Exercise data:

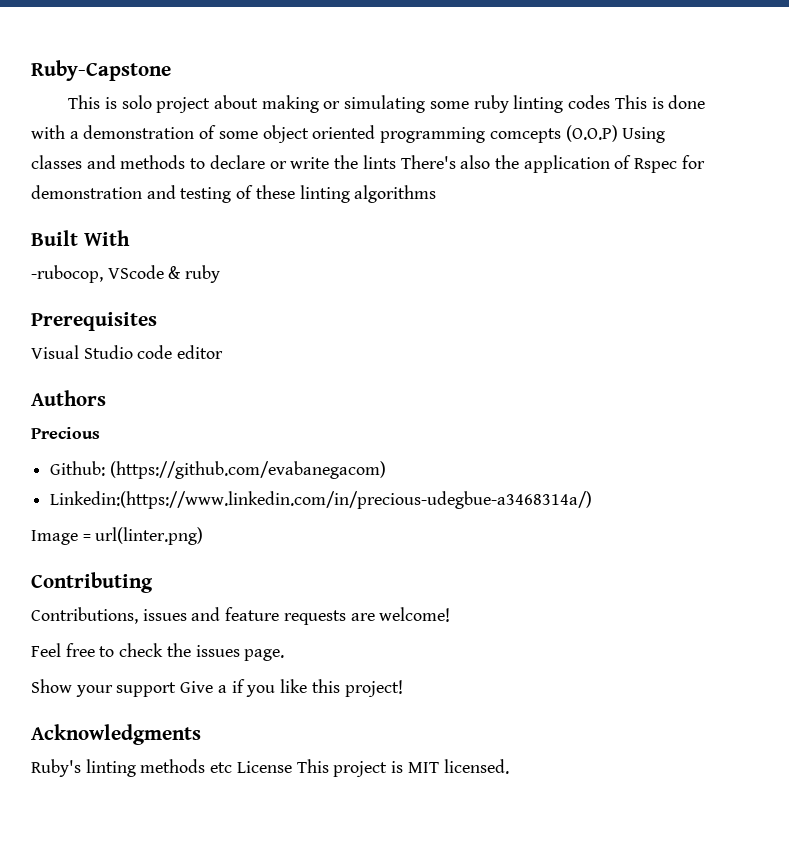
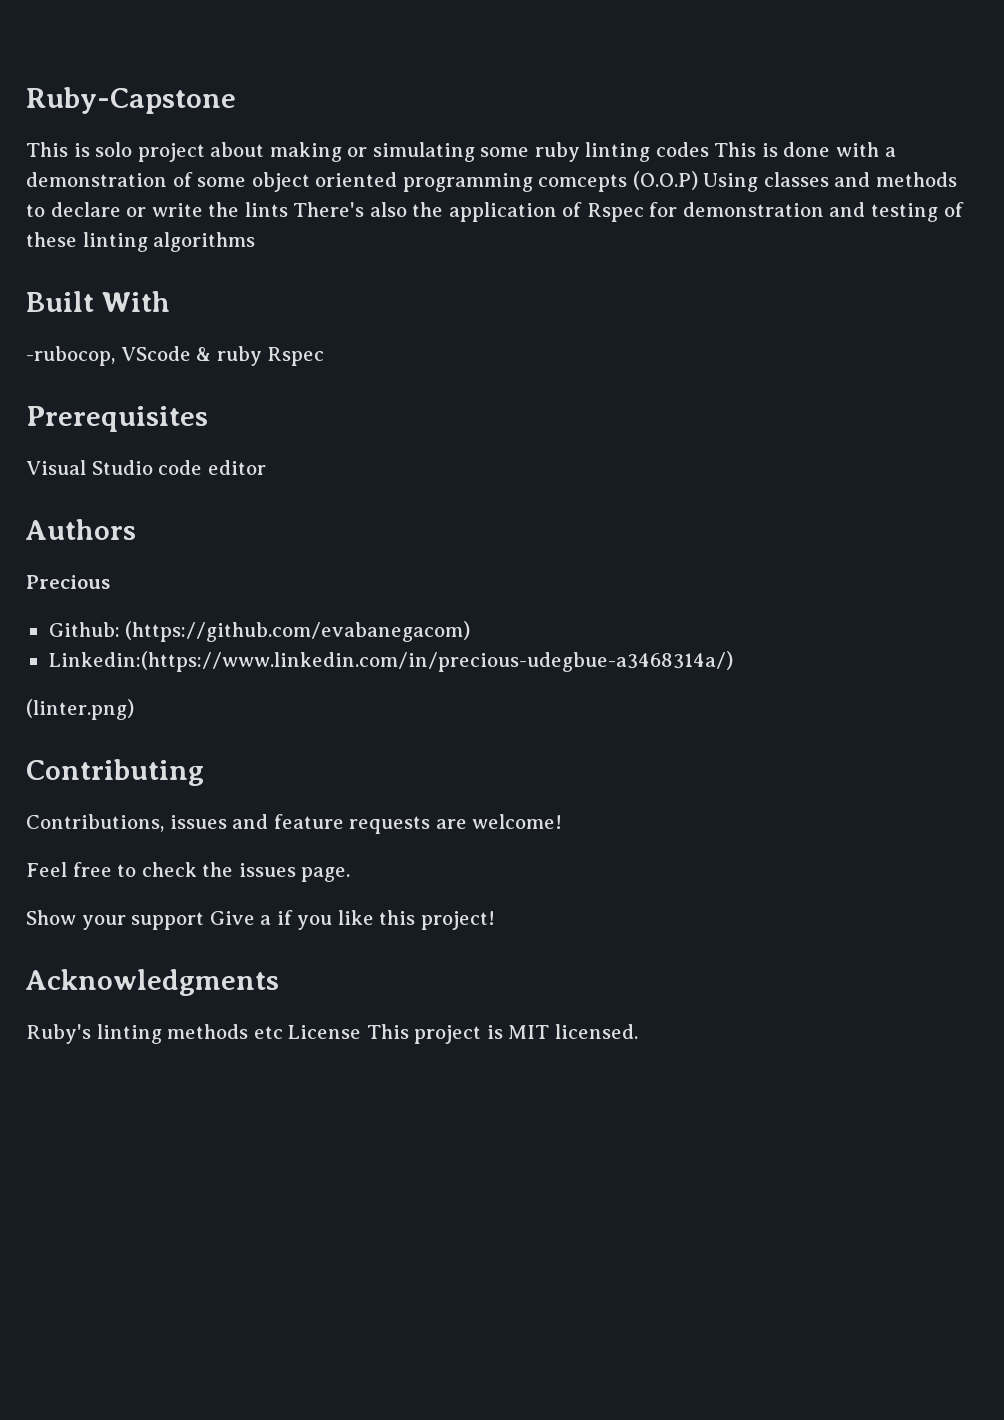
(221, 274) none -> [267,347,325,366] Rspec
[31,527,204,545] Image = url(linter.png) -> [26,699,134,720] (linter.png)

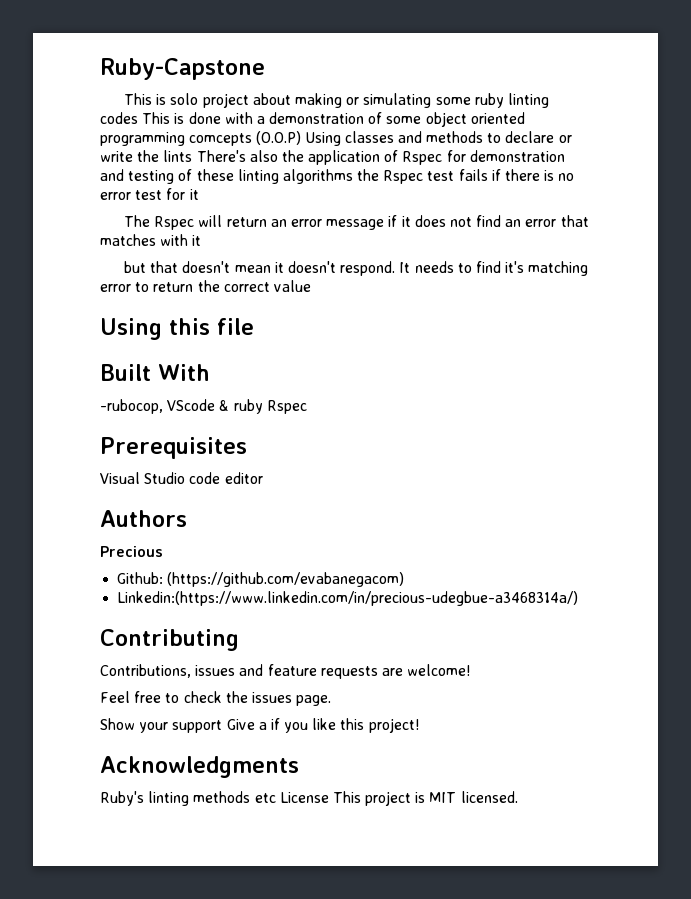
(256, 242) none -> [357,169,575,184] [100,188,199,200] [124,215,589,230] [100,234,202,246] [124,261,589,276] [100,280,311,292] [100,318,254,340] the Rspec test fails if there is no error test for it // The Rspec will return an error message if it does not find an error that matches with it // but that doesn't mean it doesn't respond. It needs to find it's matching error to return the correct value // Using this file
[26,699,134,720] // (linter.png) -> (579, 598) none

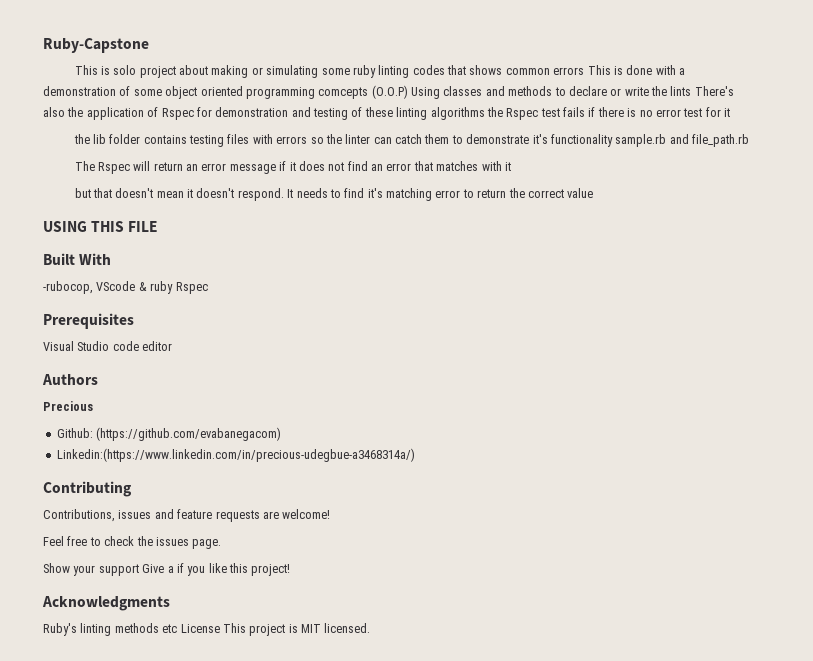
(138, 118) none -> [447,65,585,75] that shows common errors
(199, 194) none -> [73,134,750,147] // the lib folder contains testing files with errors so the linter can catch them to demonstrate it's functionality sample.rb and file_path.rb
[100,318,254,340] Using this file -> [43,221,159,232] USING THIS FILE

==

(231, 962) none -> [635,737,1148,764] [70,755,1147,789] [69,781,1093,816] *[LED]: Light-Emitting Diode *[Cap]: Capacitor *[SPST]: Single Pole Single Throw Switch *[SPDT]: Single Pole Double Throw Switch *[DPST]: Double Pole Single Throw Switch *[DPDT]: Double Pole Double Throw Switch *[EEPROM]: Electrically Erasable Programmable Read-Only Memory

Task to complete: Please report the number of lines in the listing that include "Rspec", and add nothing to it.

Completed task: 2